Mary N. Murfree
(Pen name Charles Egbert Craddock)
The Novelist of Southern Life
1850 – 1922 A.D.
Miss Murfree is a Southerner, and, as a portrayer [sic] of Southern life and scenery, she occupies a unique place.
Her early sketches were published in the Atlantic Monthly and met with immediate success. She had opened up a new field and people read her stories, In the Tennessee Mountains, with great relish.
“The everlasting hills, calmly observant human vicissitudes, form a harmonious background for her wild, pathetic, and tragic scenes. The mountaineers whom she portrays are taciturn, serious, secret race, with few ideas, but tenacious of those they have. Her men are stern and rude; her women are reserved, undemonstrative, lacking in feminine grace and charm, but unalterable, both in their loves and their hates.
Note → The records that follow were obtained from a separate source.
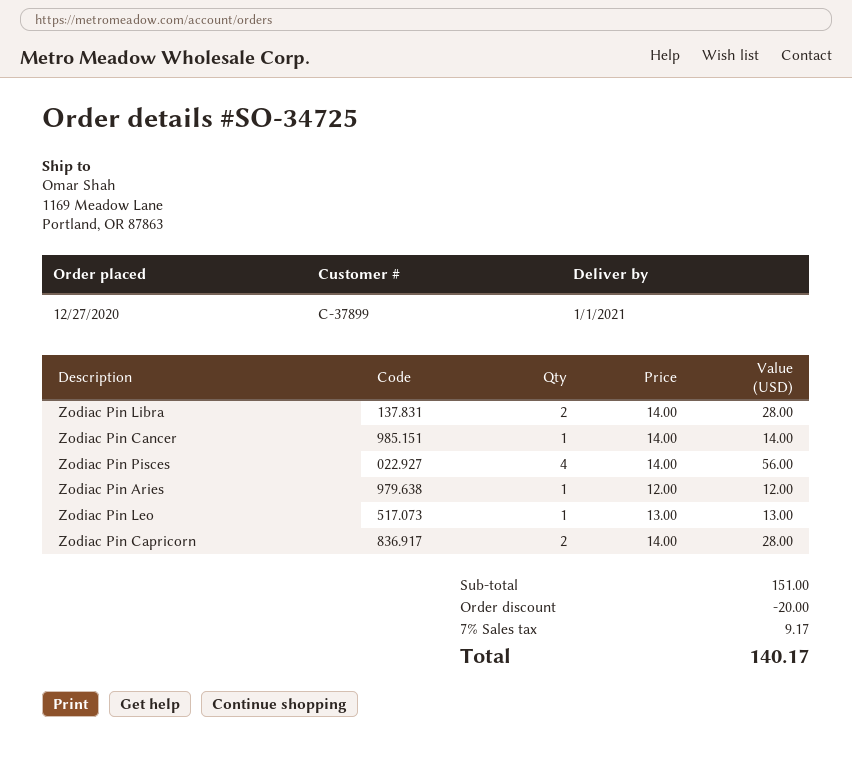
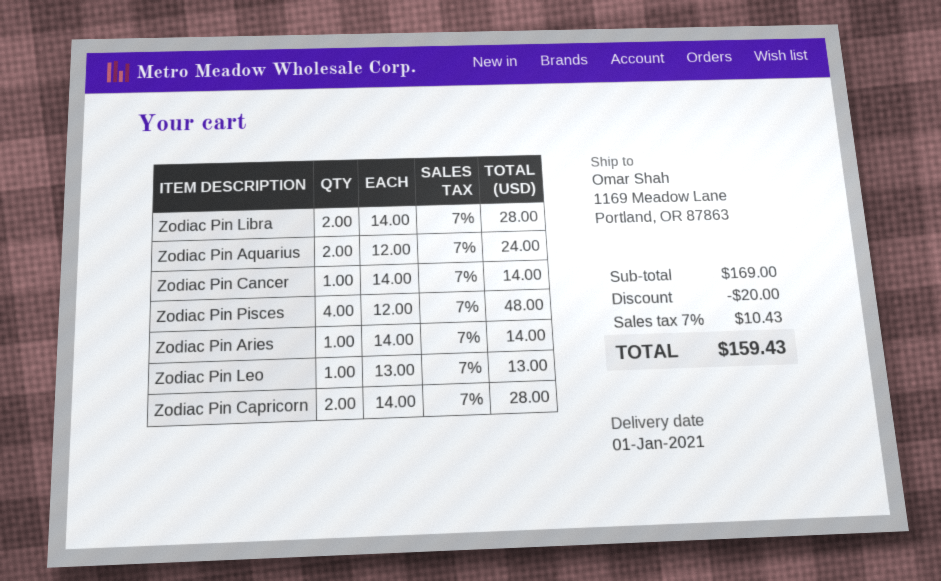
Zodiac Pin Pisces: 4 x 14.00 = 56.00 -> 4 x 12.00 = 48.00
Zodiac Pin Aries: 1 x 12.00 = 12.00 -> 1 x 14.00 = 14.00
Zodiac Pin Aquarius: none -> 2 x 12.00 = 24.00
subtotal: 151.00 -> 169.00
tax: 7% = 9.17 -> 7% = 10.43
total: 140.17 -> 159.43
This strange people, with the uncompromising speech, their peculiar dialect, their rugged, natural environment, form an unfamiliar and powerful picture.”
The following are the names of some of her works: Where the Battle was Fought, In the Clouds, The Story of Keedon Bluffs, The Despot of Broomsedge Cove, The Stranger People’s Country, The Prophet of the Great Smoky Mountain.
Even Miss Murfree’s publishers supposed that they were dealing with a man and were gently surprised when she visited Boston and called upon them. Her writings have all the vigor of a masculine mind and at the same time show the keen insight of a woman.
Reference: Woman: Her Position, Influence and Achievement Throughout the Civilized World. Designed and Arranged by William C. King. Published in 1900 by The King-Richardson Co. Copyright 1903 The King-Richardson Co.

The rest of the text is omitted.